J’aurais fermé les boîtes de nuits, les dancings privés et autres salles de spectacles. J’aurais transformé le Grand théâtre en une usine de production céréalière et j’aurais fait de l’Arène nationale une université d’élites du sport. J’aurais enfin fait de Dakar Arena un hôpital de dernière génération. J’aurais fait de Kaolack, le bassin arachidier, la nouvelle capitale économique.  

J’aurais arrêté ce tourisme sexuel sur la Petite Côte… J’aurais réduit, voire supprimer les avantages liés aux postes de ministres et directeurs généraux… J’aurais doté les sapeurs-pompiers d’équipements de dernière génération et de moyens suffisants en changeant leur devise en «sauver sans périr». J’aurais mis à la place du Monument de la renaissance des habitations pour le logement social avec des maisons construites par les centres de redressement qui auront fait leur preuve et leur capacité de bâtir des citoyens modèles et valeureux… 

Nous savons bien chanter et danser, mais il faut à présent que l’on pense à travailler plus pour nous-mêmes d’abord avant de se dire des activistes, des politiciens, des comédiens. Il nous faut un Sénégal de tous pour tous, par tous avec tous et toutes. Mais cette fois-ci avec un peu plus de sérieux.  

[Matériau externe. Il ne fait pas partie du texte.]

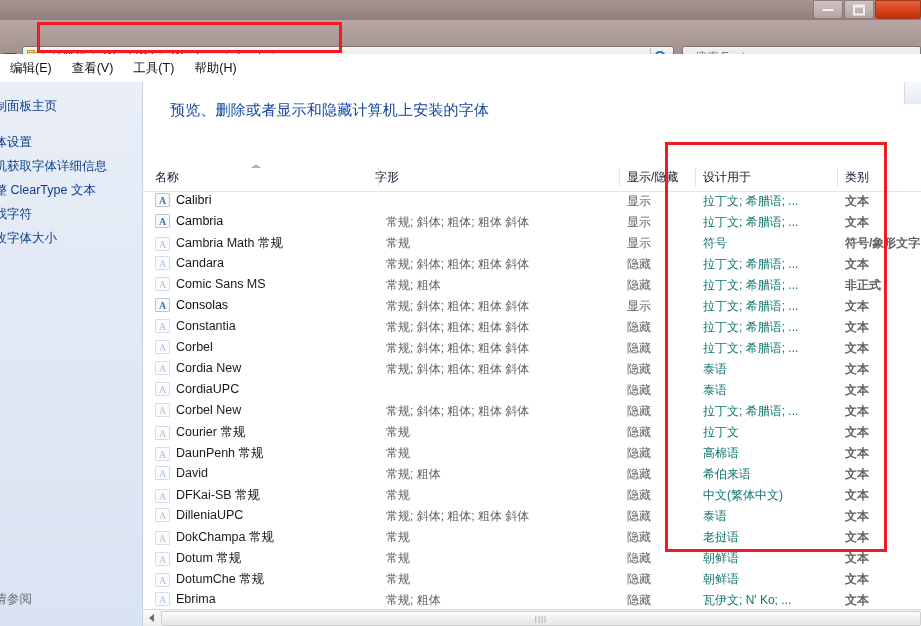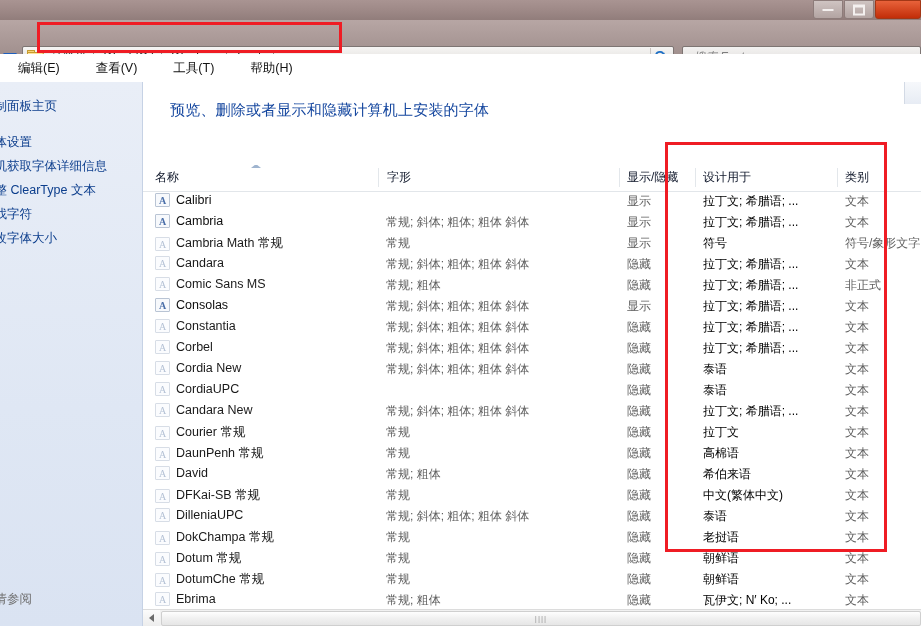--- a/index.html
+++ b/index.html
@@ -116,21 +116,21 @@
     font-size: 12px; font-style: italic; color: #7d7d7d; padding-left: 10px;
   }
 
   
   .menubar {
     position: absolute; left: 0; top: 54px; width: 921px; height: 28px;
     background: #ffffff;
     display: flex; align-items: center;
   }
   .menu-item {
-    font-size: 12.5px; color: #111; padding: 3px 18px; white-space: nowrap;
+    font-size: 12.5px; color: #111; padding: 3px 10px; white-space: nowrap;
   }
 
   
   .navpane {
     position: absolute; left: 0; top: 82px; width: 143px; height: 544px;
     background: linear-gradient(180deg, #e9eef7 0%, #dfe7f4 60%, #dae3f2 100%);
     border-right: 1px solid #c6d2e5;
     box-sizing: border-box;
     overflow: hidden;
   }
@@ -202,22 +202,22 @@
     border-bottom: 4px solid #9fb4cf;
   }
   .rows { position: absolute; left: 0; top: 26px; width: 778px; }
   .row {
     position: relative; height: 21px; width: 778px;
   }
   .cell { position: absolute; top: 2px; font-size: 12.5px; white-space: nowrap; }
   .c-name { left: 12px; color: #0d0d0d; display: flex; align-items: center; gap: 6px; }
   .c-style { left: 243px; color: #5f5f5f; font-size: 12px; }
   .c-show  { left: 484px; color: #5f5f5f; font-size: 12px; }
-  .c-for   { left: 560px; color: #000000; font-size: 12px; }
-  .c-cat   { left: 702px; color: #5f5f5f; font-size: 12px; }
+  .c-for   { left: 560px; color: #0f766e; font-size: 12px; }
+  .c-cat   { left: 702px; color: #5f5f5f; font-size: 12px; font-weight: bold; }
 
   .fico {
     width: 15px; height: 14px; position: relative; flex: none;
     border: 1px solid #b9c4d4; background: #f7f9fc; border-radius: 1px;
     box-sizing: border-box;
   }
   .fico .fl {
     position: absolute; left: 3px; top: 0px; font-size: 10px; line-height: 13px;
     color: #4a6ea8; font-family: "Liberation Serif", serif; font-weight: bold;
   }
@@ -336,21 +336,21 @@
 
   <div class="content">
     <div class="heading">预览、删除或者显示和隐藏计算机上安装的字体</div>
 
 
     <div class="tablewrap">
       <div class="colhead">
         <div class="sortmark"></div>
         <div class="ch" style="left:12px">名称</div>
         <div class="chdiv" style="left:235px"></div>
-        <div class="ch" style="left:244px">字形</div>
+        <div class="ch" style="left:232px">字形</div>
         <div class="chdiv" style="left:476px"></div>
         <div class="ch" style="left:484px">显示/隐藏</div>
         <div class="chdiv" style="left:552px"></div>
         <div class="ch" style="left:560px">设计用于</div>
         <div class="chdiv" style="left:694px"></div>
         <div class="ch" style="left:702px">类别</div>
       </div>
       <div class="rows" id="rows-host">
           <div class="row">
             <div class="cell c-name">
@@ -468,21 +468,21 @@
             </div>
             <div class="cell c-show">隐藏</div>
             <div class="cell c-for">泰语</div>
             <div class="cell c-cat">文本</div>
           </div>
           <div class="row dim">
             <div class="cell c-name">
               <span class="fico dim">
                 <span class="fl">A</span>
               </span>
-              <span>Candara New</span>
+              <span>Corbel New</span>
             </div>
             <div class="cell c-style">常规; 斜体; 粗体; 粗体 斜体</div>
             <div class="cell c-show">隐藏</div>
             <div class="cell c-for">拉丁文; 希腊语; ...</div>
             <div class="cell c-cat">文本</div>
           </div>
           <div class="row dim">
             <div class="cell c-name">
               <span class="fico dim">
                 <span class="fl">A</span>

Certes, avec moi, vous aurez moins de « divertissement », mais vous serez plus heureux, mieux instruit, plus performants et vous verrez que le bonheur ne se décrète pas, il se cultive et se trouve au bout du résultat. Tout est là : dans le fait de pouvoir subvenir à ses propres besoins, garantir à ses enfants une bonne éducation, avoir accès aux services sociaux de base en eau, électricité, transport et santé. Mais aussi, vous aurez des biens et services de toutes sortes pour vous outiller et surtout retrouver la vie de famille, le civisme en société qui nous manque tant. Dans les maisons, personne ne va plus s’isoler pour s’enfermer dans la connectivité des réseaux sociaux. Tout le monde sera au salon à rire, à discuter, à s’aimer en frères et sœurs. Je vous aurais garanti la vraie vie. Une vraie vie assez loin quand même de la démocratie et des bonheurs artificiels ou « Lol » remplace un sourire, « Mdr » un fou rire… Mais hélas je ne suis qu’un indigné… plus que jamais indigné.